Wie dämlich müßen wir Bayern sein? In den verantwortlichen Gremien saßen die Granden der CSU , Stöiber, Huber , Schmid und ihre regionalen Chargen, genau die die wir jetzt mit scheinbarer unbedarftheit und lässigen, mir san mir, mit 47% das Mandat für das verschleudern unseres Gelds in den nächsten 4 Jahren das Mandat geben.
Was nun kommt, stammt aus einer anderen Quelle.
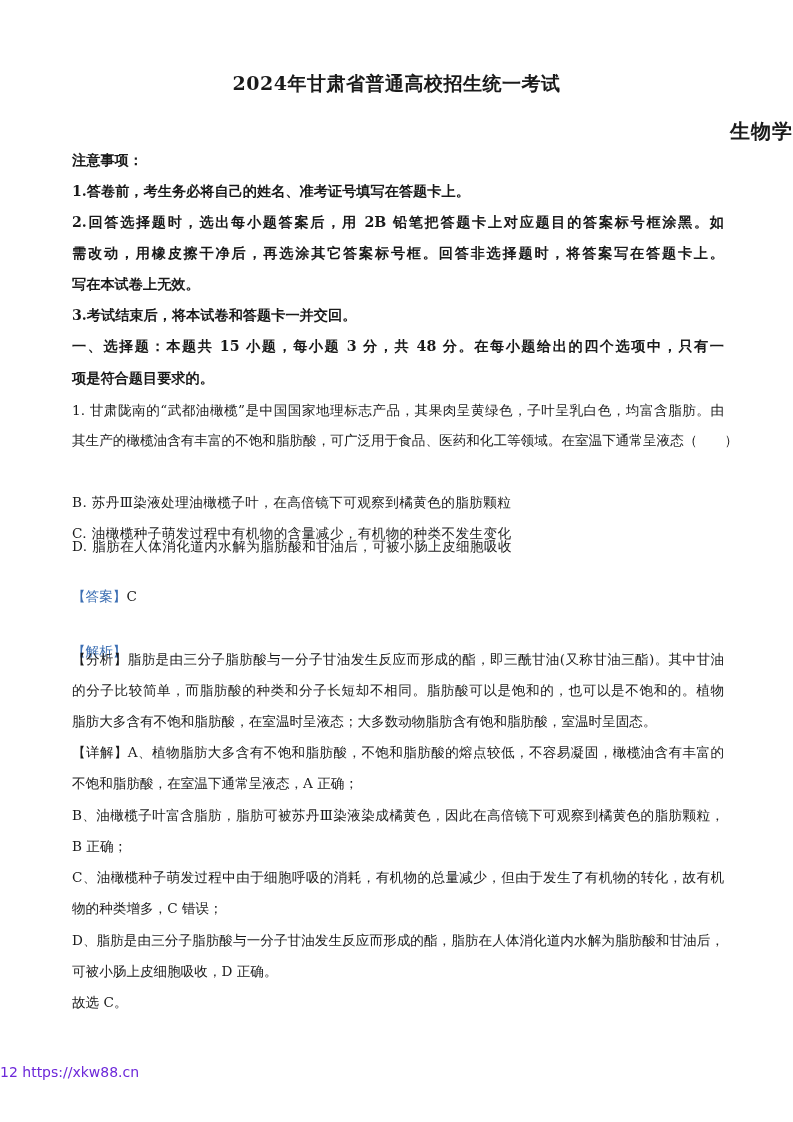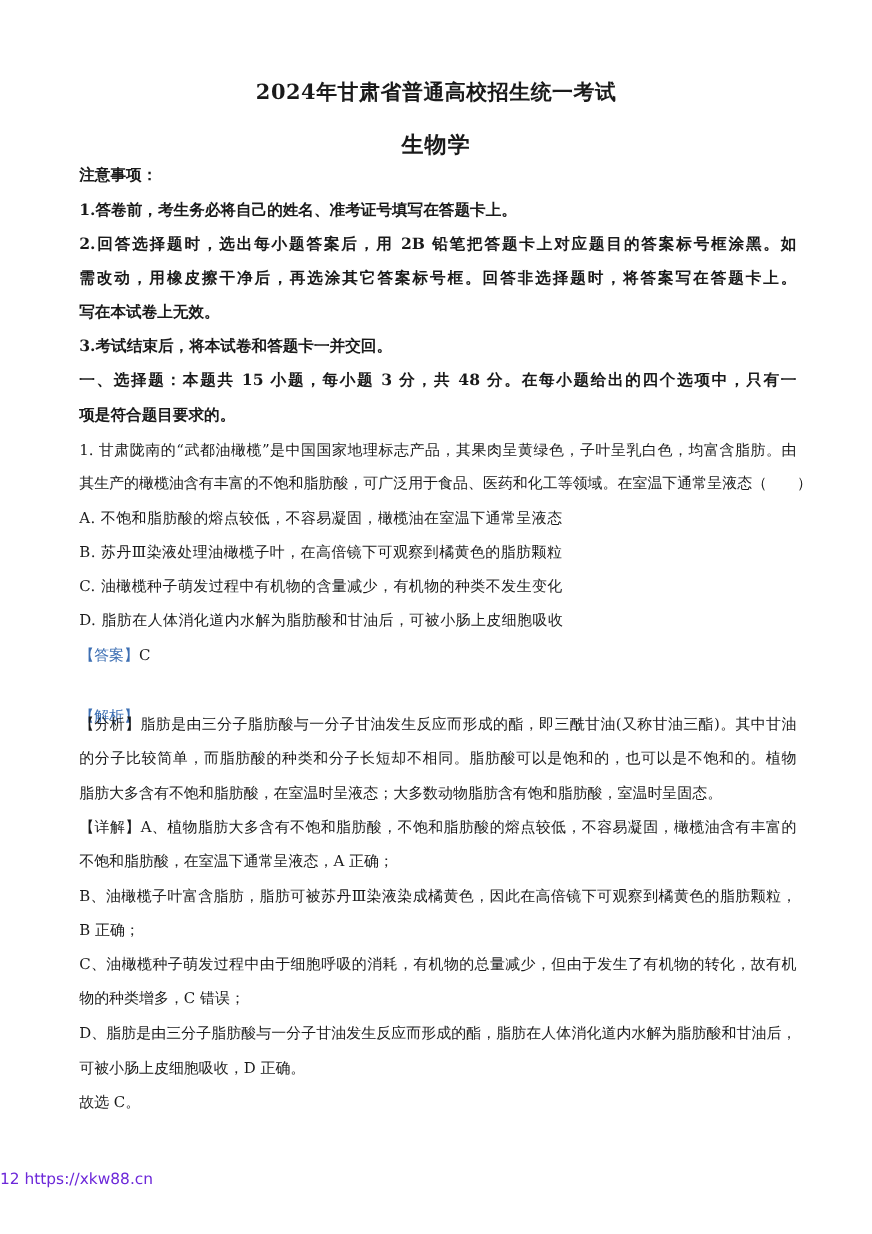--- a/index.html
+++ b/index.html
@@ -25,7 +25,7 @@
 <div class="page">
 
   <div class="title" style="top:71px;">2024年甘肃省普通高校招生统一考试</div>
-  <div class="subtitle" style="top:118px;">生物学</div>
+  <div class="subtitle" style="top:118px;text-align:right;">生物学</div>
 
   <div class="line bold" style="top:150px;">注意事项：</div>
   <div class="line bold" style="top:181px;">1.答卷前，考生务必将自己的姓名、准考证号填写在答题卡上。</div>

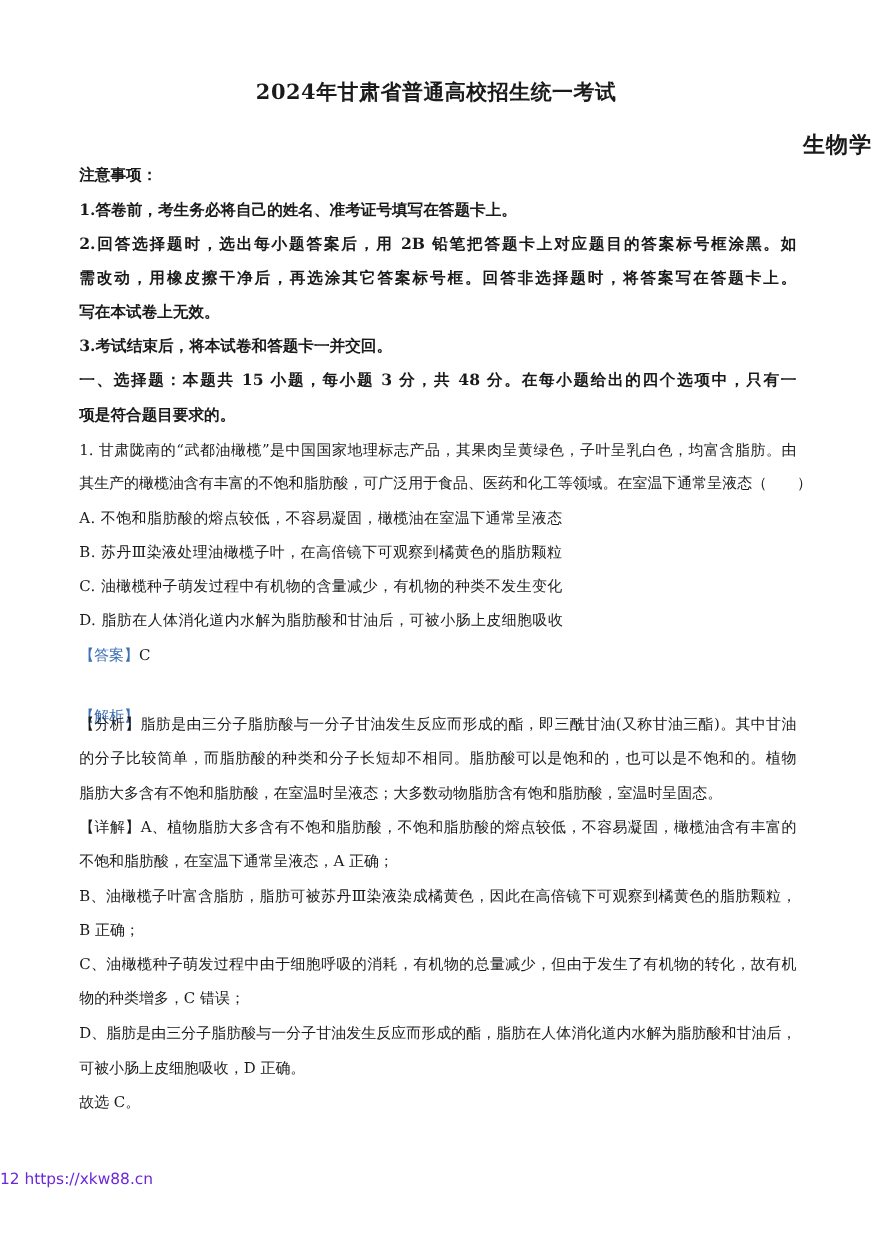--- a/index.html
+++ b/index.html
@@ -40,7 +40,6 @@
   <div class="line justify" style="top:400px;">1. 甘肃陇南的“武都油橄榄”是中国国家地理标志产品，其果肉呈黄绿色，子叶呈乳白色，均富含脂肪。由</div>
   <div class="line justify" style="top:430px;">其生产的橄榄油含有丰富的不饱和脂肪酸，可广泛用于食品、医药和化工等领域。在室温下通常呈液态（　　）</div>
 
-  <div class="line opt" style="top:461px;">A. 不饱和脂肪酸的熔点较低，不容易凝固，橄榄油在室温下通常呈液态</div>
   <div class="line opt" style="top:492px;">B. 苏丹Ⅲ染液处理油橄榄子叶，在高倍镜下可观察到橘黄色的脂肪颗粒</div>
   <div class="line opt" style="top:523px;">C. 油橄榄种子萌发过程中有机物的含量减少，有机物的种类不发生变化</div>
   <div class="line opt" style="top:554px;">D. 脂肪在人体消化道内水解为脂肪酸和甘油后，可被小肠上皮细胞吸收</div>

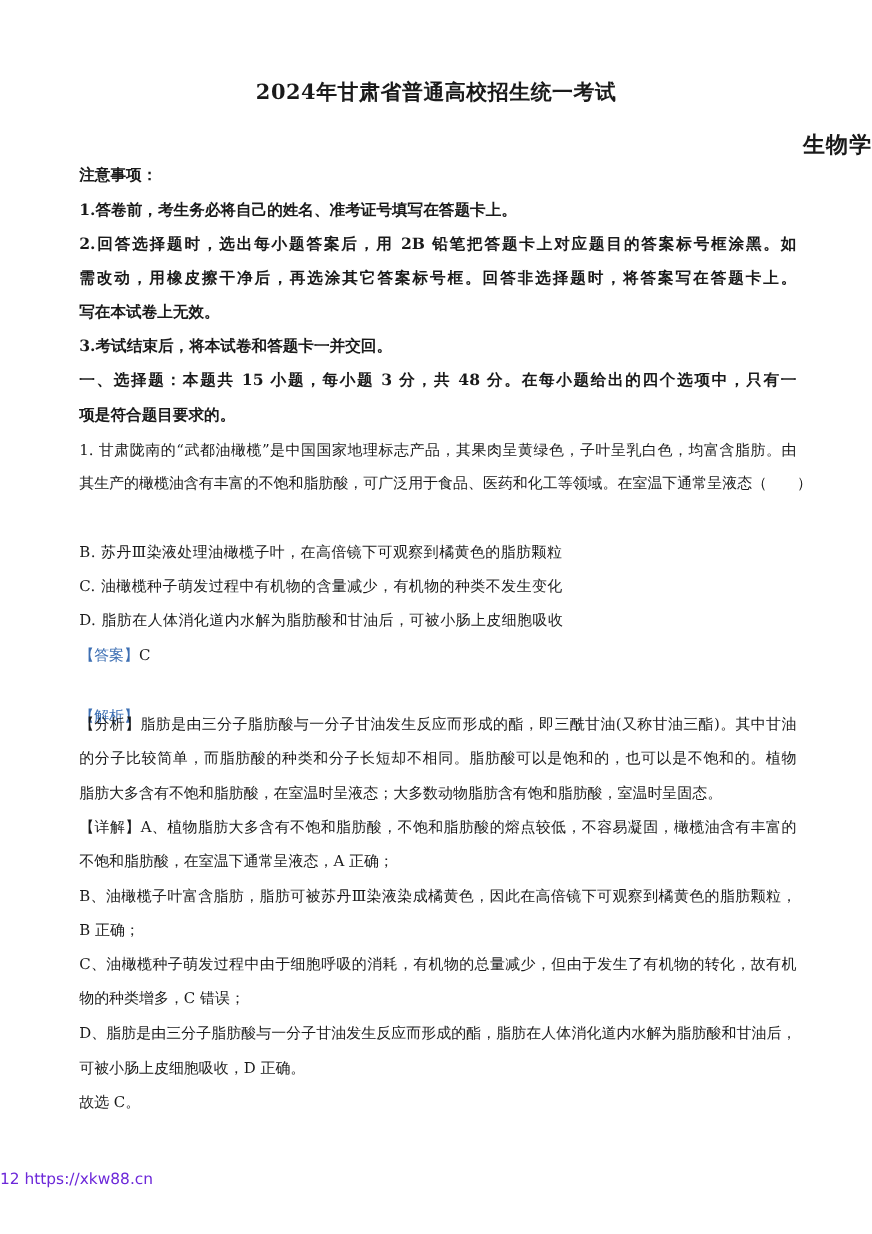--- a/index.html
+++ b/index.html
@@ -42,7 +42,7 @@
 
   <div class="line opt" style="top:492px;">B. 苏丹Ⅲ染液处理油橄榄子叶，在高倍镜下可观察到橘黄色的脂肪颗粒</div>
   <div class="line opt" style="top:523px;">C. 油橄榄种子萌发过程中有机物的含量减少，有机物的种类不发生变化</div>
-  <div class="line opt" style="top:554px;">D. 脂肪在人体消化道内水解为脂肪酸和甘油后，可被小肠上皮细胞吸收</div>
+  <div class="line opt" style="top:536px;">D. 脂肪在人体消化道内水解为脂肪酸和甘油后，可被小肠上皮细胞吸收</div>
 
   <div class="line" style="top:586px;">
     <span class="blue">【答案】</span><span>C</span>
Ja Bayeren ist schön und reich, aber trotz der CSU nicht wegen..
steupperg45 23.08.2013
3. juristenluschen
Dabei dürften in dem Unternehmen examinierte und exquisit bezahlte Juristen in erheblicher Zahl zugange sein, aber keiner von denen schien in der Lage oder willens den Finger zu heben, bei all den Abenteuern. Oder die wurden von den Parteibuchhaltern angewiesen, im Sinne der Obrigkeit das Ding durchzuziehen.
guteronkel 23.08.2013
4. optional
Ich kann mich nicht erinnern, dass die Ganden der CSU von der bayerischen Amigo-Justiz angeklagt wurden. Stoiber, Huber, und und und. Sie alle hatten ihre Finger bei dem "Deal" drin. Bislang hörte ich nur, dass Nicht-CSU-Mitglieder von der Justiz angeklagt und verurteilt wurden. Warum ist das so? SPON, bitte ermitteln und informieren uns !!!
raber 24.08.2013
5. optional
Ein Grund mehr damit die BayernLB nicht ihre Club-Anlagen behält. Schliesslich müssen sie ihre Schulden bezahlen.